The Supreme Court held that by analogy. particularly in the case of an expropriatory measure like the Act, one cannot rely upon the supposed policy of the Legislature and extend the scope of the relief beyond what is provided in the section, Even if it is a beneficial legislation for the agriculturists, the benefit must be confined to the extent the section provides and one cannot travel beyond that. Further an argument was addressed before the Supreme Court that the debt in S. 13 of the Act includes a decree debt and therefore the scaling down of that decree debt could also fall under S, 19 of the Act, Dealing with this aspect the Supreme Court held thus (at P. 579):--
'The argument, if accepted, disturbs the entire scheme of the Parent Act. Section 13 is one of the group of sections, viz. Ss. 8, 9 and 13, dealing with the principles or scaling down in a proceeding for the recovery of a debt, But where a decree is to be amended, the Act has taken care to provide expressly of the amendment of the decree. If the Legislature intended to provide for the amendment of decrees even in cases falling under S. 13 it would have added another appropriate clause in S. 19. The absence of any such clause indicates an intention that in cases of debts comprehended by S. 13 the Legislature gives only a limited relief expressly provided thereunder, It is said, so far as the reopening of decrees after the Parent Act came into force is; concerned, whether in respect of debts incurred before or after the said Act, there cannot possibly be a justification for a difference in the manner of their treatment. A plausible reason can be discerned for this legislative distinction between debts incurred before the Act and those incurred after the Act, for in the former when the debts were incurred the Act was not in existence and, as the debtors could not have anticipated the provisions of the Act, they were given the summary remedy, hut the agriculturists who incurred debts after the Parent Act with open eyes were denied the same; While in the former , they were allowed to a open decrees made in respect of the said debts before or after the Act, in the latter that could claim relief only in an appropriate proceeding before the decree was made and that too was confined to the limited relief in regard to the rate of interest provided thereunder. The difference in the treatment of the two categories of decrees was brought about by sub-sec. (2) of S. 19 added by a later amendment. Whatever may be the reason for the difference. We cannot extent the scope of S.13 by analogy or by stretching the meaning of the words 'proceeding' and 'recovery'. (emphasis is mine).

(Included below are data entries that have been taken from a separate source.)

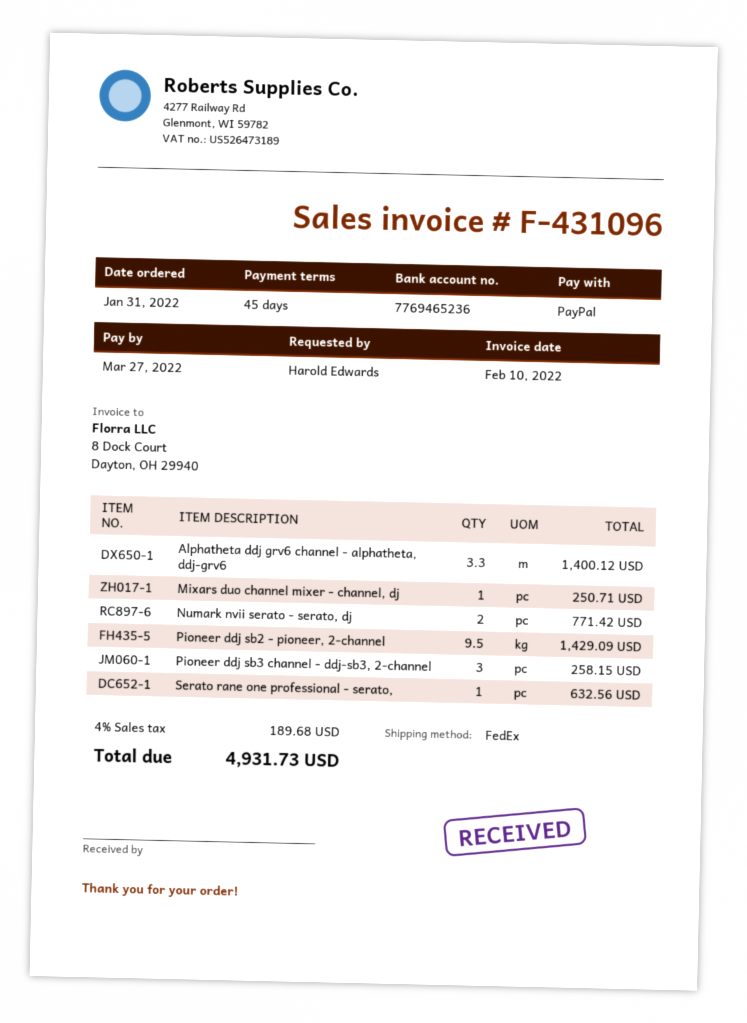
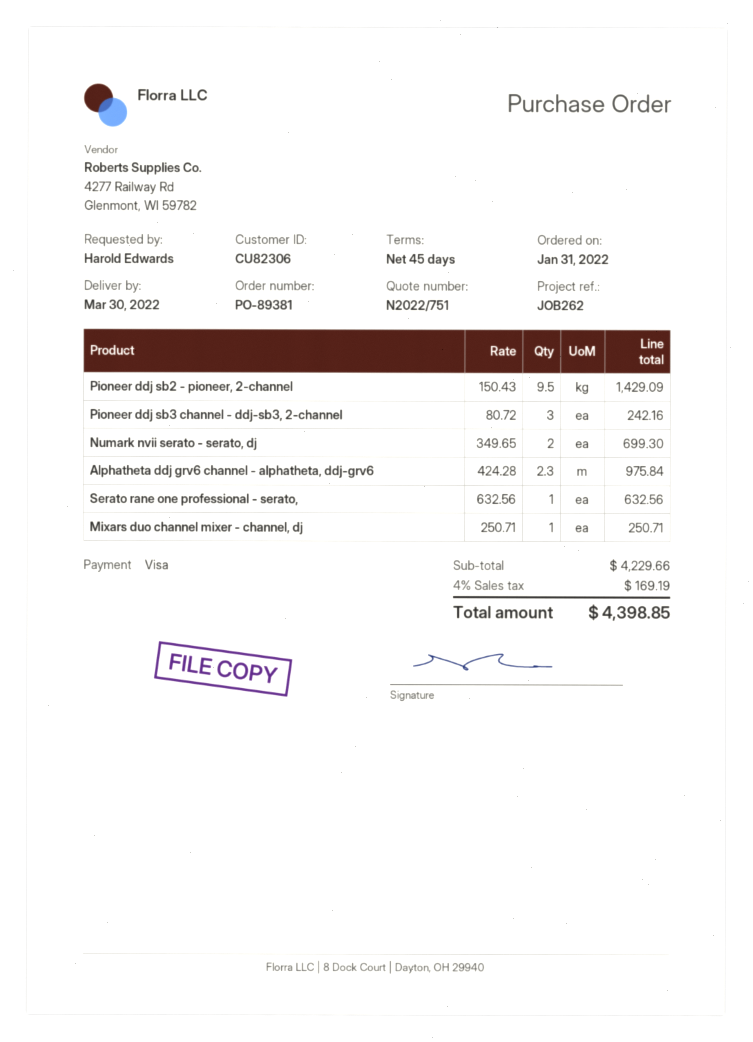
payment method: PayPal -> Visa
Alphatheta ddj grv6 channel - alphatheta, ddj-grv6: 3.3 for 1400.12 -> 2.3 for 975.84
Numark nvii serato - serato, dj: 2 for 771.42 -> 2 for 699.30
Pioneer ddj sb3 channel - ddj-sb3, 2-channel: 3 for 258.15 -> 3 for 242.16
tax: 4% = 189.68 -> 4% = 169.19
total: 4931.73 -> 4398.85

This reasoning given by the Supreme Court equally applies to the present case while construing Explanation-1 to 8 and S. 13 of the Act. If the Legislature wanted that the open payments made towards the debt incurred subsequent to the commencement of the Act were to be appropriated towards the principal alone, it could have definitely added an Explanation-1 to S, 13 similar Explanation-1 to S. 8. Therefore, looking the matter from any angle it cannot be paid that the open payments by the debtor have to be appropriated towards the principal alone under S. 13 of the Act.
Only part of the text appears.